Preliminary work from a planning review in August showed cost inflation next year “in every single line item,” Kelly said. Trends for 2018 weren’t alarming, he said.

Revenue Boost

One saving grace for 2019 is that travel demand is booming, making it easier for airlines to raise prices. Kelly stood by his goal of expanding profit margins next year, which would require growth in revenue from each seat flown a mile of more than 3 percent.

“The revenue outlook for 2019 is very good, and suggests that having a goal for operating margin expansion, if fuel is constant, is not unrealistic,” Kelly said at Southwest’s headquarters in Dallas.

The shares rose less than 1 percent to $52.76 on Monday, but are still below their level before the company announced its weaker cost outlook on Oct. 25. Southwest has fallen 19 percent this year, the second-largest drop among the largest U.S. carriers. Only American Airlines Group Inc. has performed worse.

Fare Increase

Southwest began raising domestic fares $2 to $5 one-way last week and has since expanded the effort, Jamie Baker, an analyst at JPMorgan Chase & Co., said in a report. Southwest increased another 21,000 fares on Monday, bringing the total close to 90,000 and effectively covering its domestic network, Baker said.

The move “serves as the first tangible evidence of stepped-up revenue vigor” from Southwest in response to cost challenges expected next year, he said.

Southwest President Tom Nealon is leading an effort to boost efficiency at airports, flight operations and crew scheduling. The company is also trying to squeeze corporate overhead expense. Network changes, in part to reduce the cost of recovering from storms or other events that disrupt flights, will be largely invisible to passengers.
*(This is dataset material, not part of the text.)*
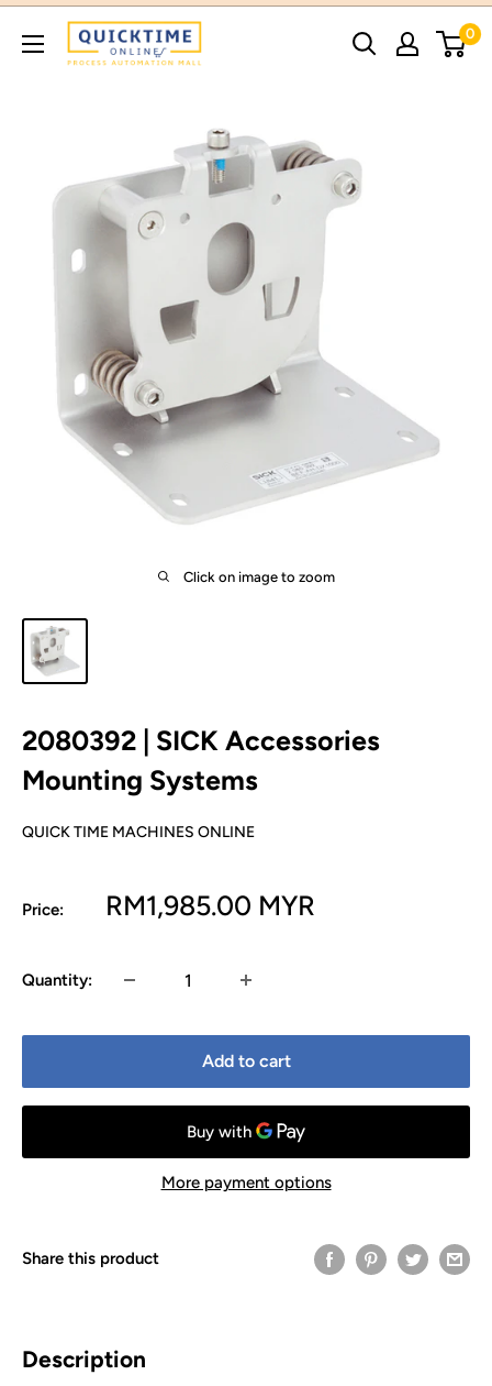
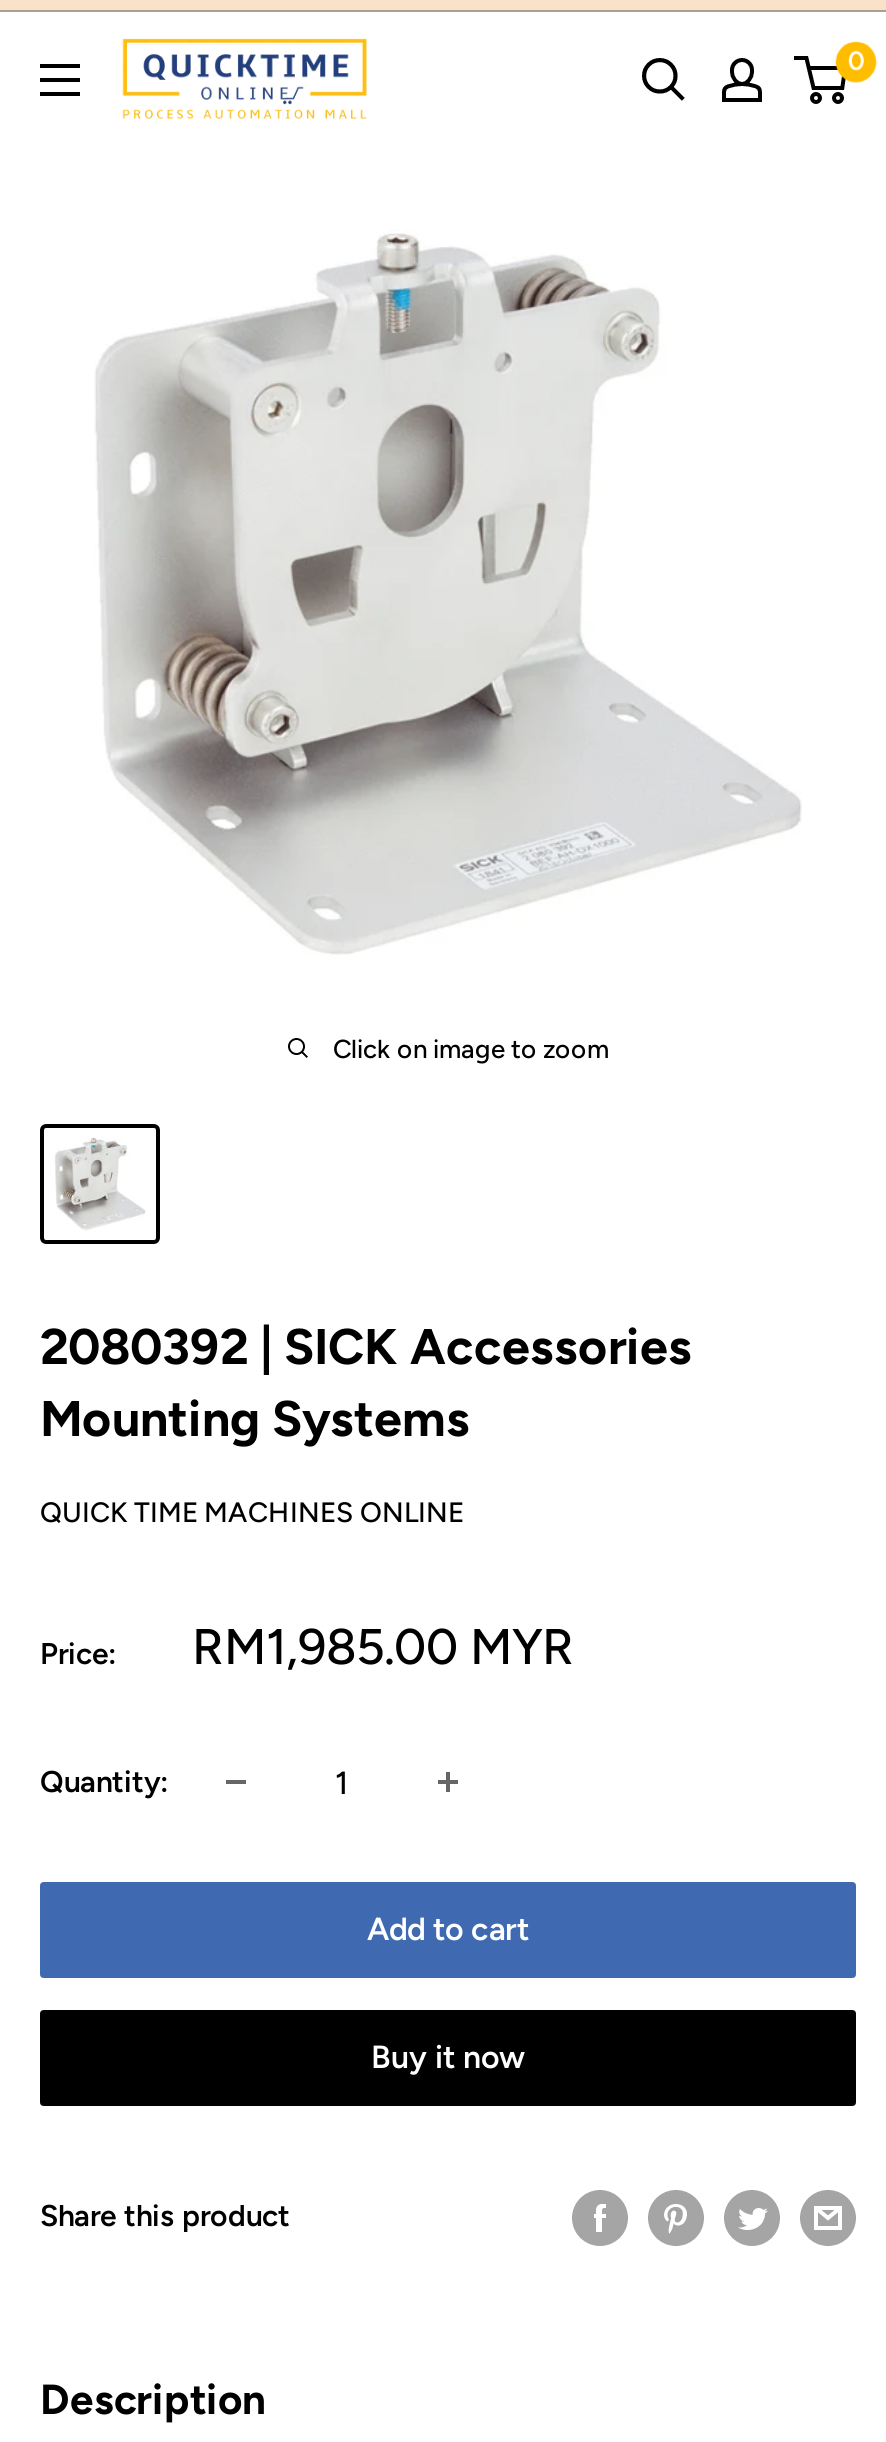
[161,1173,331,1193] More payment options -> [371,2039,525,2077] Buy it now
Nealon is also using capabilities from a $500 million technology upgrade to boost revenue through new commercial opportunities the airline won’t detail at this stage, some of which won’t be ready until 2020.

No ‘Panic’

“That’s not a miss,” Nealon said. “That’s what the plan has been. Have the pipeline filled for 2019, with a good revenue plan for 2019.”

While employee-related costs are the airline’s biggest expense, Southwest won’t offer an early retirement or buyout program to workers, Kelly said.

“We’re not in a panic. We’re not in a crisis,” he said. “Financially, we’ve never been stronger. We’re all very enthused about 2019.”